(Data shown Opens)

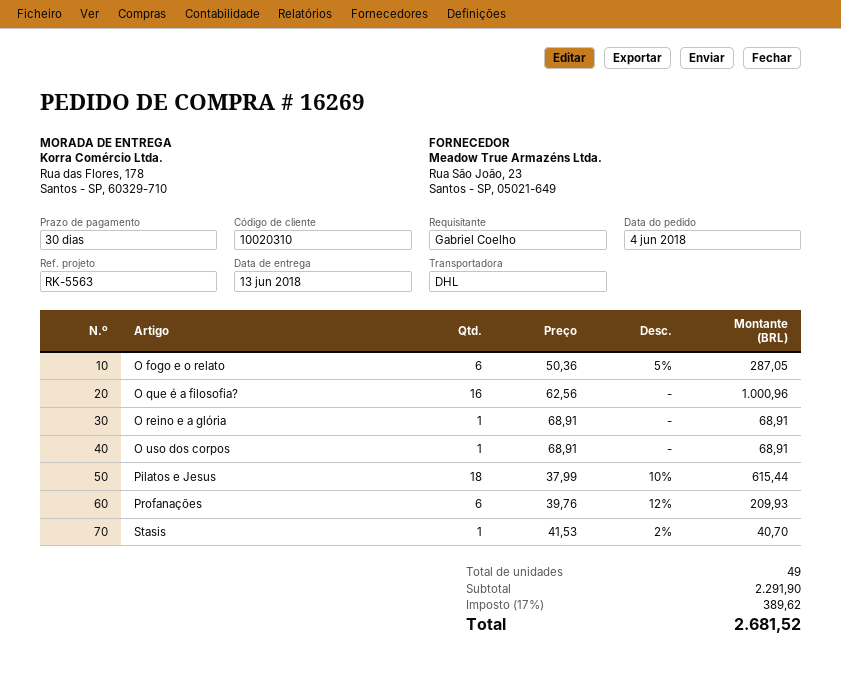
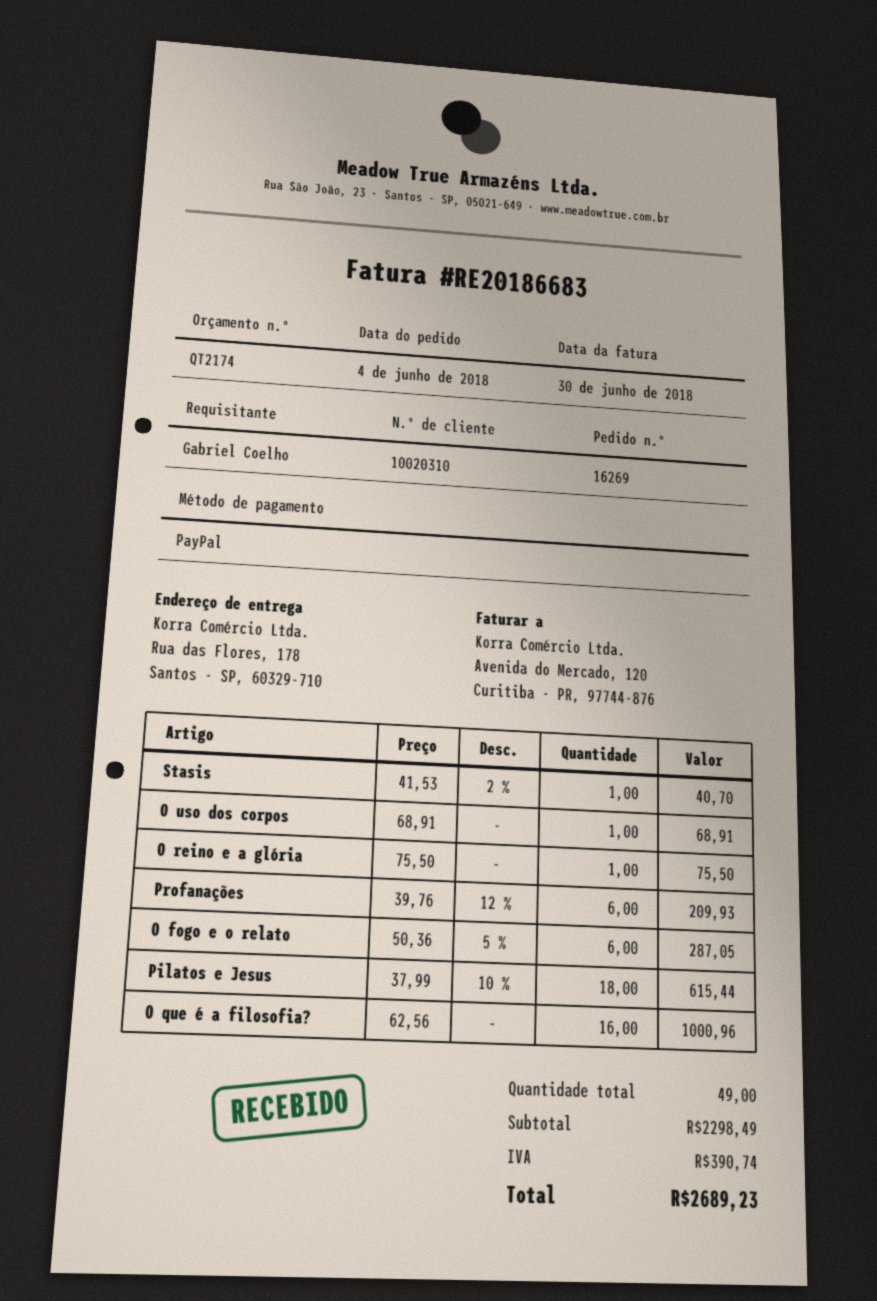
O reino e a glória: 1 x 68.91 = 68.91 -> 1 x 75.50 = 75.50
subtotal: 2291.90 -> 2298.49
tax: 389.62 -> 390.74
total: 2681.52 -> 2689.23

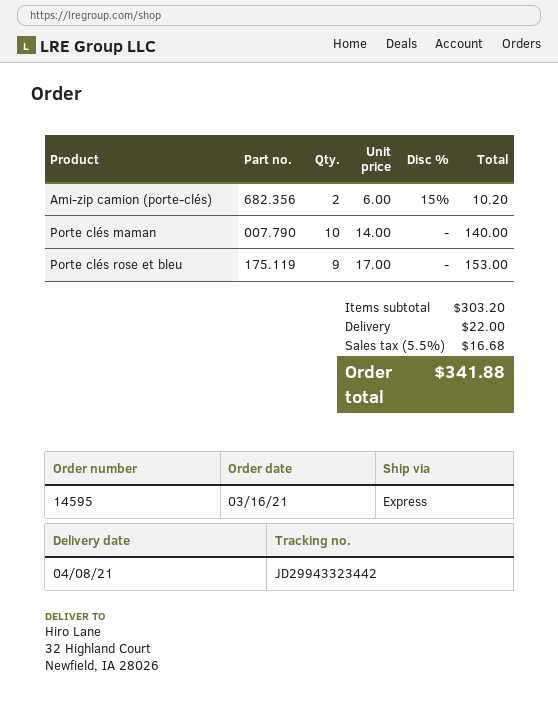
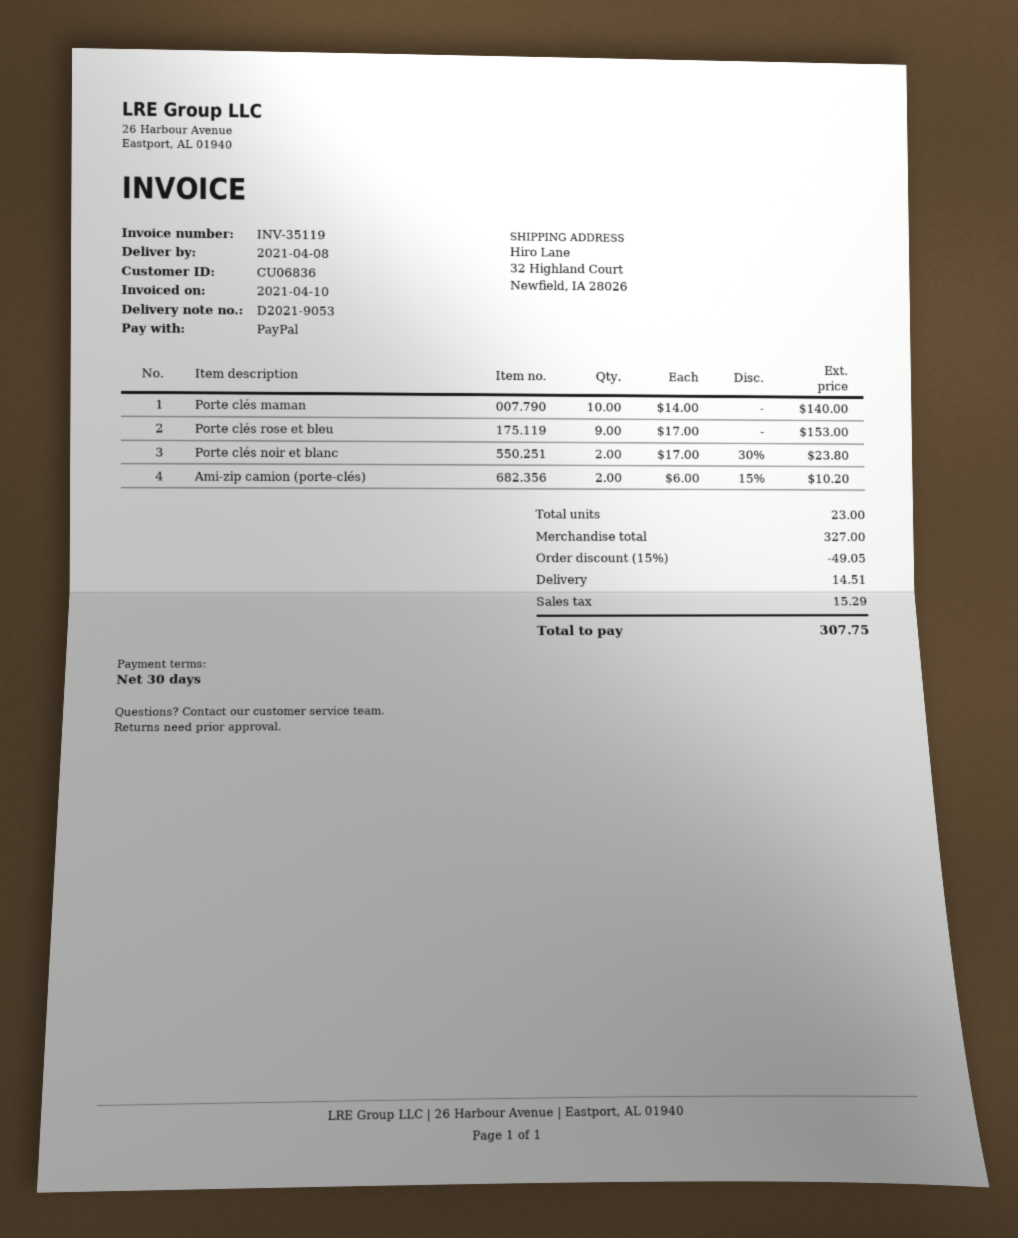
Porte clés noir et blanc: none -> 2 x 17.00 - 30% = 23.80
subtotal: 303.20 -> 327.00
discount: none -> 15% = 49.05
shipping: 22.00 -> 14.51
tax: 16.68 -> 15.29
total: 341.88 -> 307.75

(Data shown Closes)

All of the lines above should be copied exactly, apart from the pictures.

▸ **Response to the exercise**
O reino e a glória: 1 x 68.91 = 68.91 -> 1 x 75.50 = 75.50
subtotal: 2291.90 -> 2298.49
tax: 389.62 -> 390.74
total: 2681.52 -> 2689.23

Porte clés noir et blanc: none -> 2 x 17.00 - 30% = 23.80
subtotal: 303.20 -> 327.00
discount: none -> 15% = 49.05
shipping: 22.00 -> 14.51
tax: 16.68 -> 15.29
total: 341.88 -> 307.75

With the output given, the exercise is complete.